David Porter's Wine List

What I'm Drinking Now

At this time of year I find my self reaching to the wine-rack for something red and juicy. Of course there is always a moment when I just want some White and I love pure, bright wines full of energy and vim. The ludicrously joyful wines from Manni Nossing are often opened, but the chiselled bright Chenin Blanc from Tim Hillock in South Africa's Swartland, has fast become a go-to as it always hits the spot - fresh but wonderfully textured a wine for all occasions.

I can always find a reason to open some bubbles, surely the perfect start to an evening whether celebrating or not. Legras Blanc de Blancs is fine and bright and dangerously drinkable or the English Sparkler from Kent, Herbert Hall Brut is another house favourite, english orchard blossoms and lovely persistent bubbles make this a real treat.
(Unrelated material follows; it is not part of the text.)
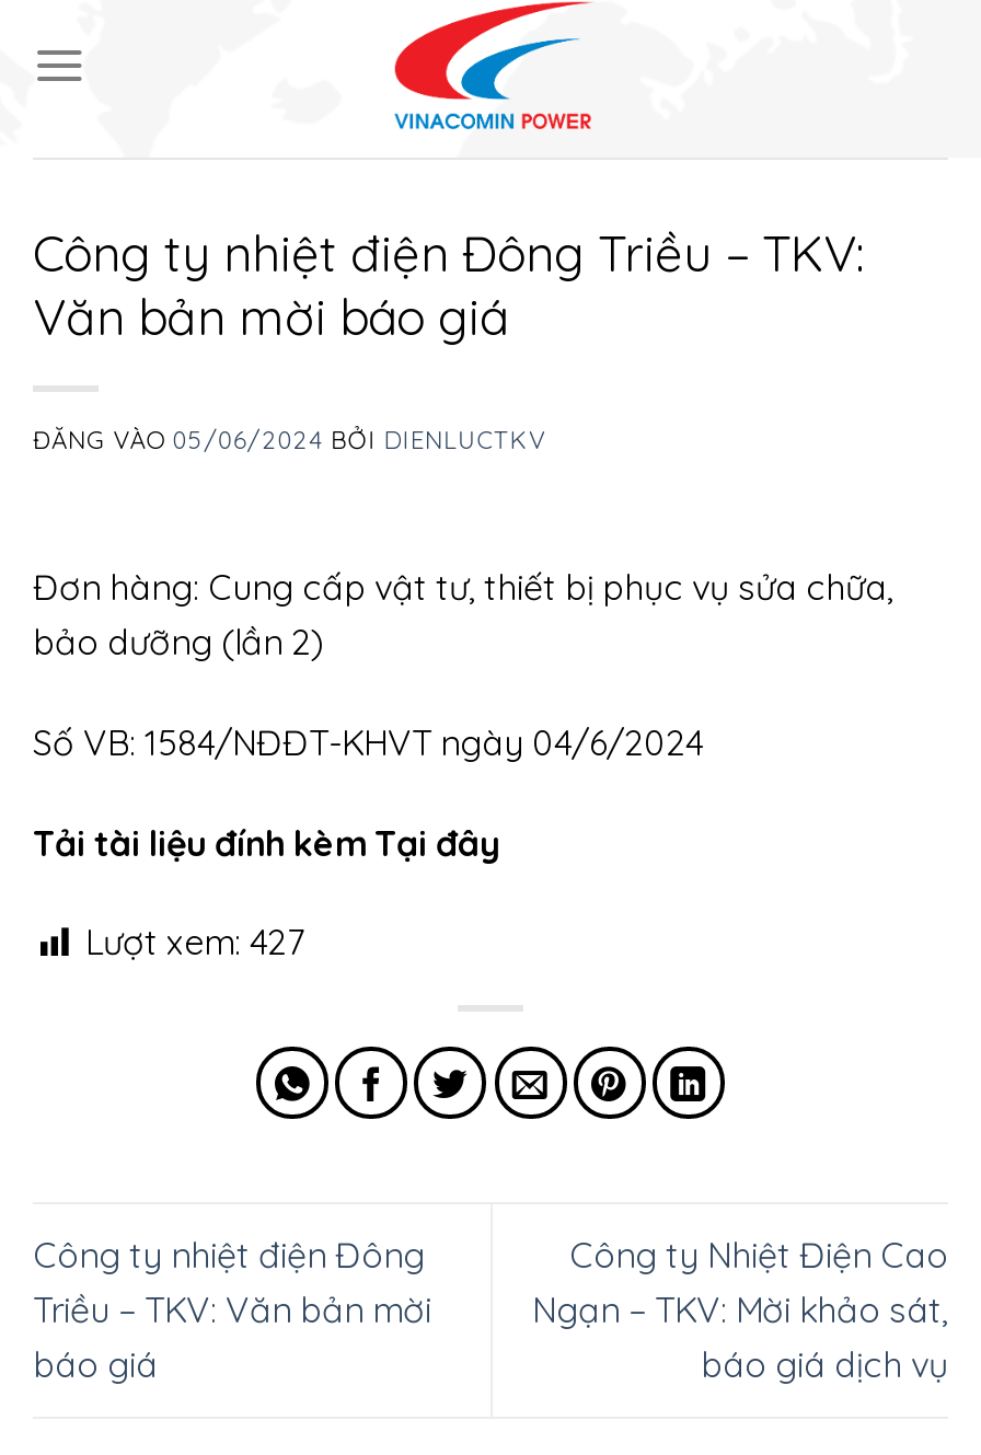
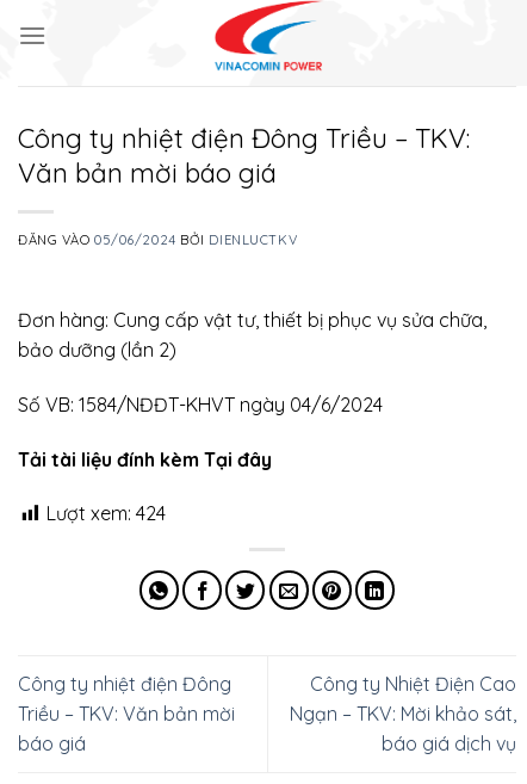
[85,921,304,964] Lượt xem: 427 -> [46,502,166,526] Lượt xem: 424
For reds at this time of year Italy often jumps out, I relish the bright fruit and delicate lick of acidity you often find in Tuscan reds which keeps the wine incredibly moreish and these wines just work so well with food. Bordeaux too always takes up a good stretch of the wine rack at home. When you find a good quality Claret that does not break the bank - yet still offers the poise and cut of sophistication possible in Bordeaux - it's a rare joy. Old friend Chateau Montaiguillon is unbelievably charming and yet has real refined claret-like feel.

Yet variety is key and so these mainstays are peppered with bottles from all corners of the world like the magic 2021 PINOT NOIR Willamette Valley from the lovely team at Illahe Vineyards in Oregon. Beaujolais growers. Here we have a raft of incredibly well-crafted wines, soft and generous - yet with a sophistication you would be paying at least twice the price for if they were made just an hour further north, in Burgundy.